Pegnitz. Beim „Tag der Landwirtschaft“ in Pegnitz hat ncht nur der Bauernverband sein traditionelles Kreiserntedankfest gefeiert, auch die Forstbetriebsgemeinschaft Pegnitz beging in festlichem Rahmen ihren 50. Geburtstag. Die Großveranstaltung in der Christian-Sammet-Halle war einmal mehr als gut besucht.
„Landwirtschaftliche Familien wissen, was es heißt, Tag für Tag mit der Schöpfung zu leben und zu arbeiten“, sagte Kreisbäuerin Angelika Seyferth. Die diesjährige Ernte habe Bauern wie Verbrauchern nach zwei Jahren extremer Trockenheit deutlich vor Augen geführt, dass es keineswegs selbstverständlich ist, eine qualitativ gute und ertragreiche Ernte einzufahren.
Erntedank sei der Termin für das Erntejahr, um Bilanz zu ziehen, sagte Dr. Silke Launert. Nach einem von extremer Trockenheit geprägten Vorjahr, seien die Erträge in der diesjährigen Ernte erneut schlecht ausgefallen. Zwar gebe es starke regionale Unterschiede, doch insgesamt müsse wohl von einer unterdurchschnittlichen Getreideernte in Bayern ausgegangen werden. Launert: „Haben wir also trotzdem einen Grund, zu danken, in Zeiten leerer Scheunen, staubtrockener Felder und Verlusten im Landkreis? Ich denke ja, wir sollten das Danken nicht vergessen, denn uns geht es gut in diesem Land.“
Ihre herzlichen Glückwünsche sprach Dr. Silke Launert auch der Forstbetriebsgemeinschaft Pegnitz aus. Im Oktober1969 fand die Gründungsversammlung der FBG, damals noch als Waldbauernvereinigung mit 47 Gründungsmitgliedern statt. Heute hat ihr Zusammenschluss fast 1.700 Mitglieder mit einer Waldfläche von knapp 11.000 Hektar. „Schon diese Zahlen zeigen, dass der Zusammenschluss privater und kommunaler Waldbesitzer als eingetragener Verein mit ehrenamtlicher Vorstandschaft eine einzige Erfolgsgeschichte ist“, so Launert.
Besonders dankte sie dem Ehrenvorsitzenden Hans Escherich. Von den 50 Jahren stand er allein 48 Jahre als Vorsitzender an der Spitze, ehe Werner Lautner vor zwei Jahren den Vorsitz übernahm. „Damit haben Sie, Herr Escherich, die FBG wie kein zweiter geprägt und dafür danke ich Ihnen von ganzem Herzen“, sagte Launert.
Hauptredner Martin Schöffel, stellvertretender Vorsitzender des Landwirtschaftsausschusses im Landtag, kritisierte, dass viele Verbraucher „Höchstleistung zu Tiefstpreisen“ verlangen.
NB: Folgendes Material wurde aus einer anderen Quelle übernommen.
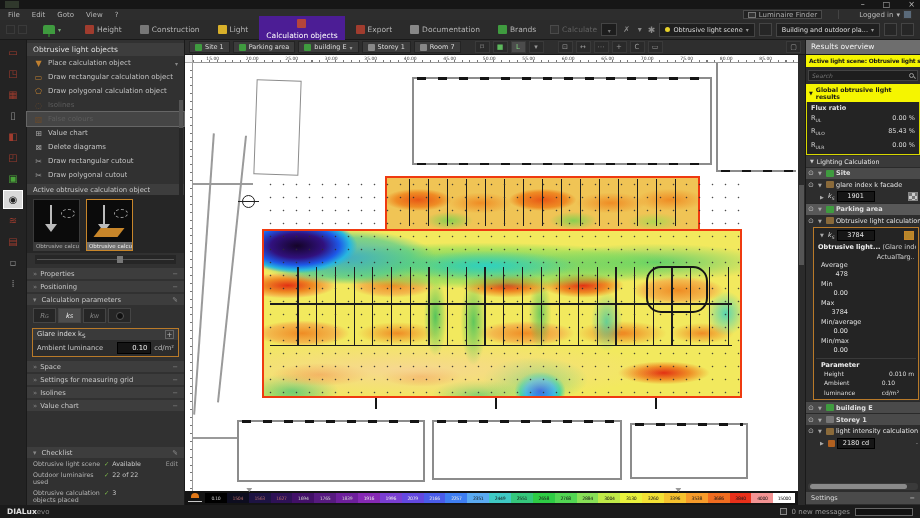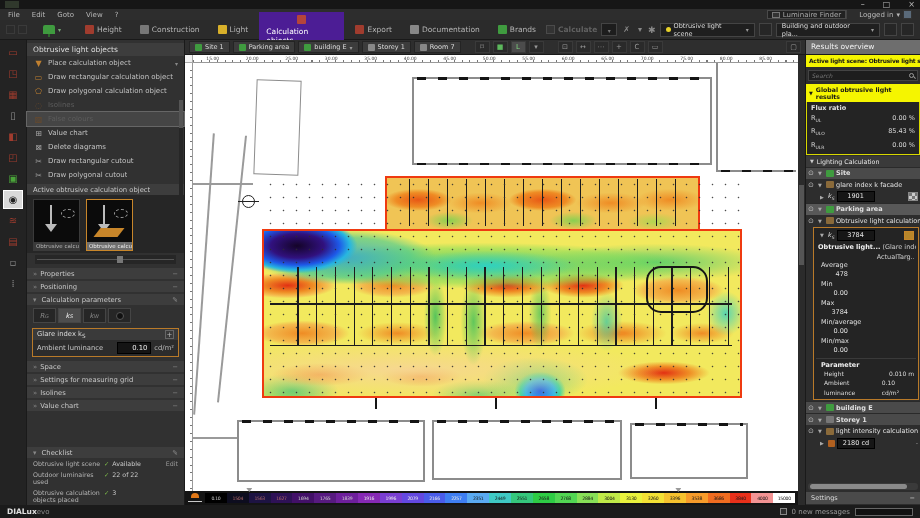--- a/index.html
+++ b/index.html
@@ -15,7 +15,7 @@
   .menubar .right { margin-left:auto; display:flex; align-items:center; }
   .lf-box { display:flex; align-items:center; gap:3px; border:1px solid #4a4a4a; background:#222; height:9px; padding:0 4px; color:#aaa; }
   .kb-ico { width:8px; height:6px; border:1px solid #777; background:#333; }
-  .login { display:flex; align-items:center; gap:3px; padding-left:12px; border-left:1px solid #444; }
+  .login { display:flex; align-items:center; gap:3px; padding-left:20px; border-left:1px solid #444;margin-left:16px; }
   .avatar { width:9px; height:9px; background:#5a6a7a; border:1px solid #333; }
 
   .toolbar { height:20px; background:#2b2b2b; border-bottom:1px solid #191919; display:flex; align-items:center; padding:0 6px; gap:3px; }

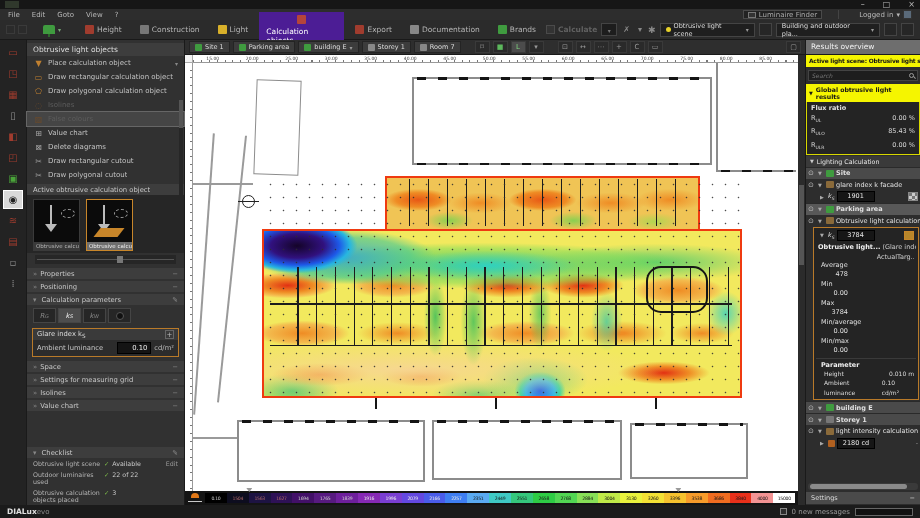--- a/index.html
+++ b/index.html
@@ -29,7 +29,7 @@
   .tab.active { background:#4c1d95; color:#fff;flex-direction:column; }
   .t-ico { width:9px; height:9px; border-radius:1px; }
   .toolbar .right { margin-left:auto; display:flex; align-items:center; gap:4px; }
-  .calc { display:flex; align-items:center; gap:3px; color:#616161; font-size:7.5px;font-weight:bold; }
+  .calc { display:flex; align-items:center; gap:3px; color:#616161; font-size:7.5px; }
   .calc-grid { width:9px; height:9px; border:1px solid #4a4a4a; background:#333; }
   .spin { width:16px; height:13px; background:#1d1d1d; border:1px solid #444; color:#777; font-size:6px; text-align:center; line-height:13px; }
   .tb-x { color:#888; font-size:8px; padding:0 2px; }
Bei jedem Latte Macchiato sollte man daran denken, dass vorher eine Kuh und eine Bauersfamilie ihre Arbeit machen muss.
FBG-Vorsitzender Werner Lautner hatte zum 50-jährigen Jubiläum bewusst die Tandemveranstaltung zu Erntedank gewählt. „Land- und Forstwirtschaft gehören zusammen“, sagte er. Er wies auf das Bestreben der Forstleute hin, vitale Wälder zu schaffen und zu erhalten. Man müsse sich mit den Klimagegebenheiten immer wieder auseinanderzusetzen.
Jörg Ermert, Geschäftsführer der forstlichen Vereinigung Oberfranken, fordert mehr Öffentlichkeitsarbeit für den Wald. Seinen Worten zufolge befinde sich die Forstwirtschaft in einer ihrer größten Krisen. Durch den Klimawandel kämen ein Zuwachsverlust und Schwierigkeiten bei der Wiederanpflanzung hinzu. Der hohe Holzanfall führte zum Preisverfall. Weitere Redner waren der BBV-Kreisobmann Karl Lappe, Bürgermeister Uwe Raab und die neue bayerische Waldkönigin Kerstin Seitz.
An den zahlreichen Marktständen in der Halle wurden die unterschiedlichsten Produkte aus heimischer Erzeugung angeboten. Das Angebot reichte von Honig, Kräutern, Blumen, Räucherfisch bis hin zu Brot. Im Außenbereich gab es eine große Landmaschinenausstellung. Für Kinder war außerdem ein Schminktisch aufgebaut, unter professioneller Anleitung konnten sie außerdem Nistkästen bauen.